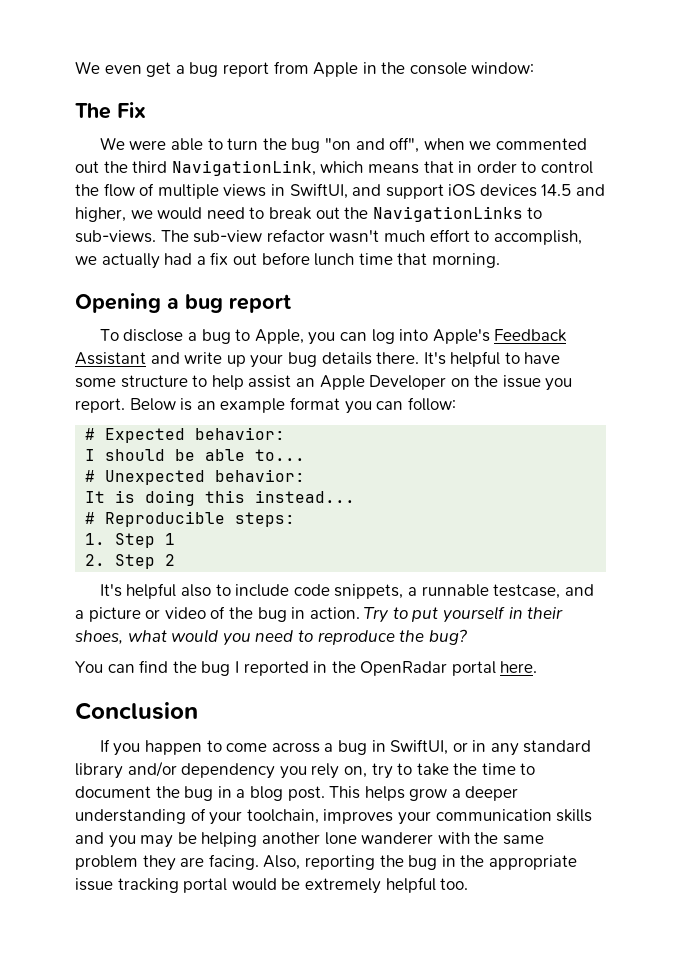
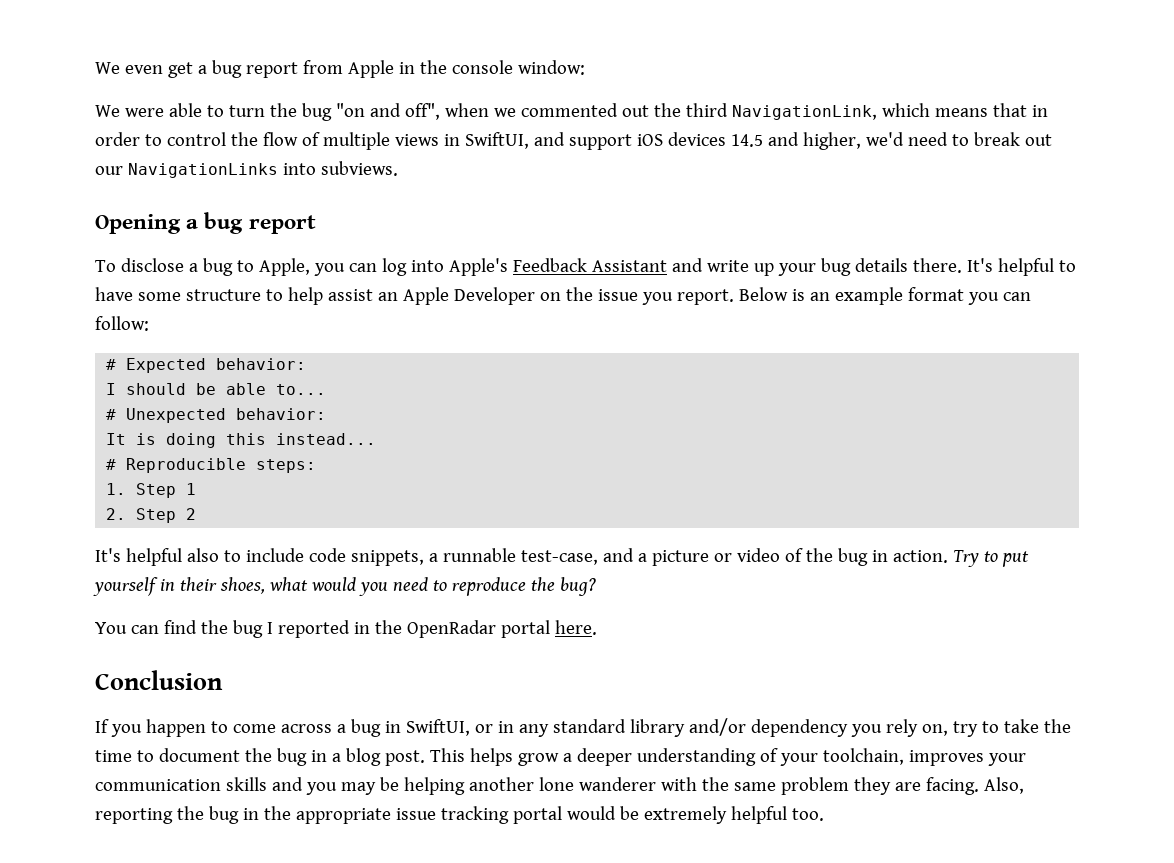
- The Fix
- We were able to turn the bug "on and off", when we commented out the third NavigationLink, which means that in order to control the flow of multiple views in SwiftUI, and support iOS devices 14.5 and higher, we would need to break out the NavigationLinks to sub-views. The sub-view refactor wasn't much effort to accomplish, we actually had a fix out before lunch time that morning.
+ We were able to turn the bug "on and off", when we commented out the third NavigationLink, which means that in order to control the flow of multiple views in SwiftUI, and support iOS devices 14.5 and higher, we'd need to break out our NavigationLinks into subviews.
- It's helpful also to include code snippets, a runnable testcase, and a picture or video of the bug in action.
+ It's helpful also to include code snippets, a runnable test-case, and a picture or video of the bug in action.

---

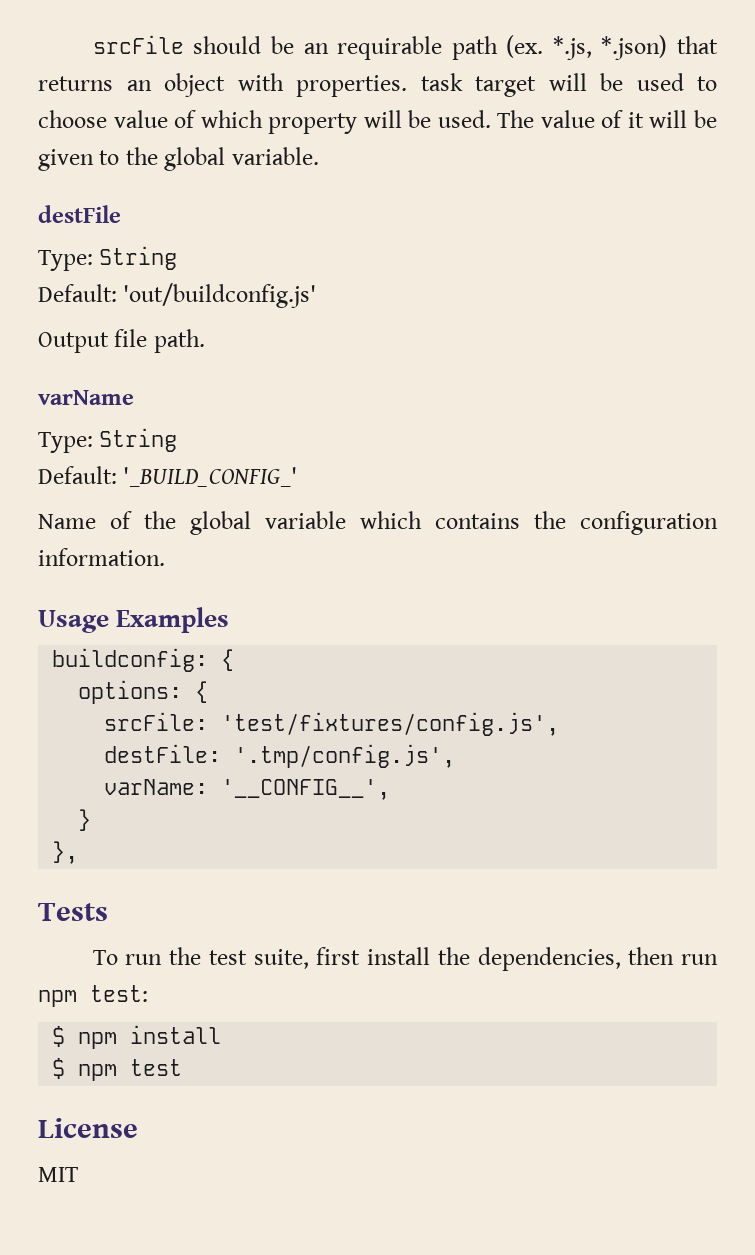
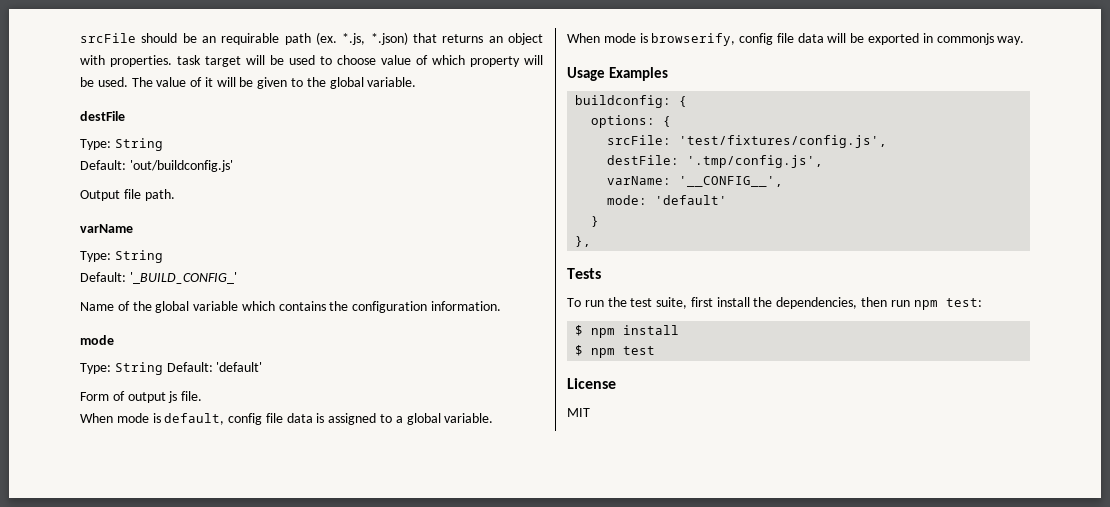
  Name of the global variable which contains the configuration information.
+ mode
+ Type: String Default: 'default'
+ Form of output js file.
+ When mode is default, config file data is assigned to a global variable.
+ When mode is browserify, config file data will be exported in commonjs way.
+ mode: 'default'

==

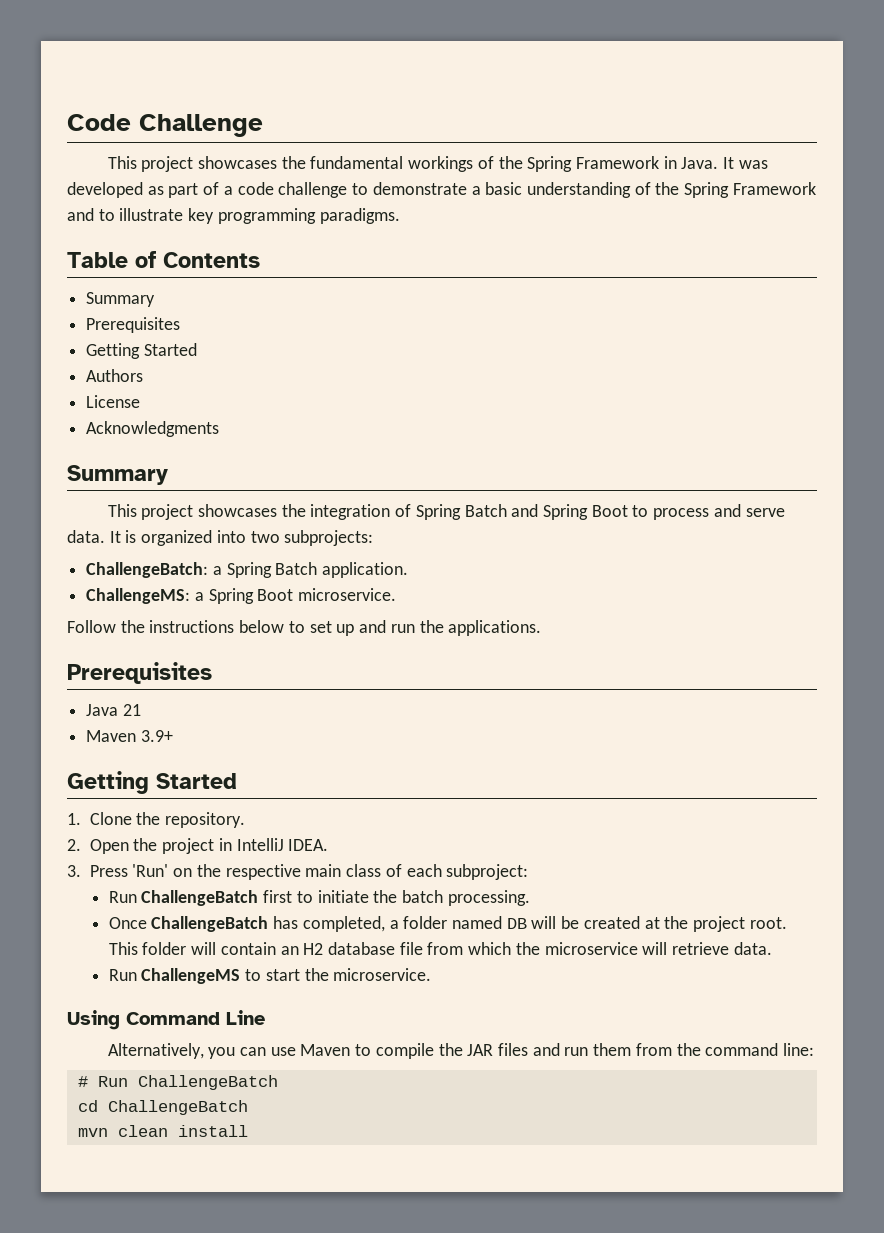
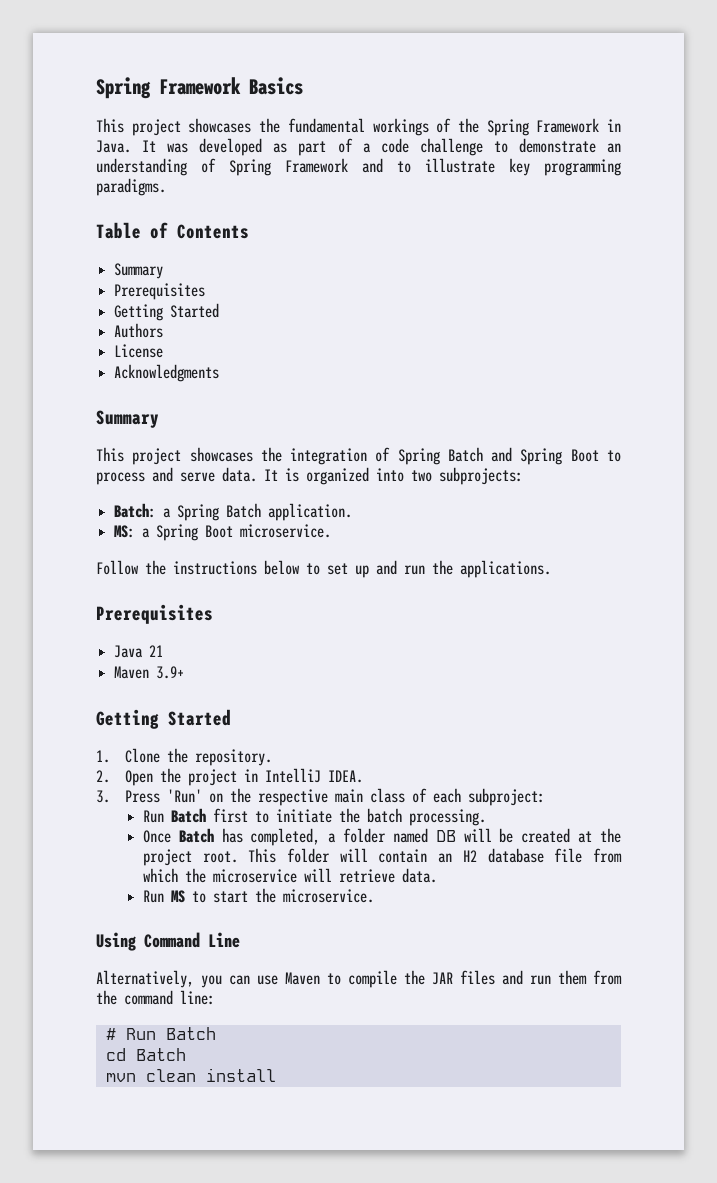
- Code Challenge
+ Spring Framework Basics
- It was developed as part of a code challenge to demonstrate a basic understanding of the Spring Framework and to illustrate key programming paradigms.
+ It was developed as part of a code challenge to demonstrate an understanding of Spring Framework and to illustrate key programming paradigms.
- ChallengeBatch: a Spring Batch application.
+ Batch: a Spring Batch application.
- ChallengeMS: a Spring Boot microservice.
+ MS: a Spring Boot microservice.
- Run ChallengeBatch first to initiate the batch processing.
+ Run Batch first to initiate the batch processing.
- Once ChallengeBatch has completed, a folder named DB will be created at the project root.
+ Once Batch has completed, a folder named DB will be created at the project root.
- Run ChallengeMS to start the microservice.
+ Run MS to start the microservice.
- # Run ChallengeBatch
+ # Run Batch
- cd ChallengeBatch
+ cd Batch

## Directions for this task:
Output the lines above exactly, but only those between the line holding "to demonstrate an" and the line holding "- Run ChallengeBatch", inclusive.

## Reply:
+ It was developed as part of a code challenge to demonstrate an understanding of Spring Framework and to illustrate key programming paradigms.
- ChallengeBatch: a Spring Batch application.
+ Batch: a Spring Batch application.
- ChallengeMS: a Spring Boot microservice.
+ MS: a Spring Boot microservice.
- Run ChallengeBatch first to initiate the batch processing.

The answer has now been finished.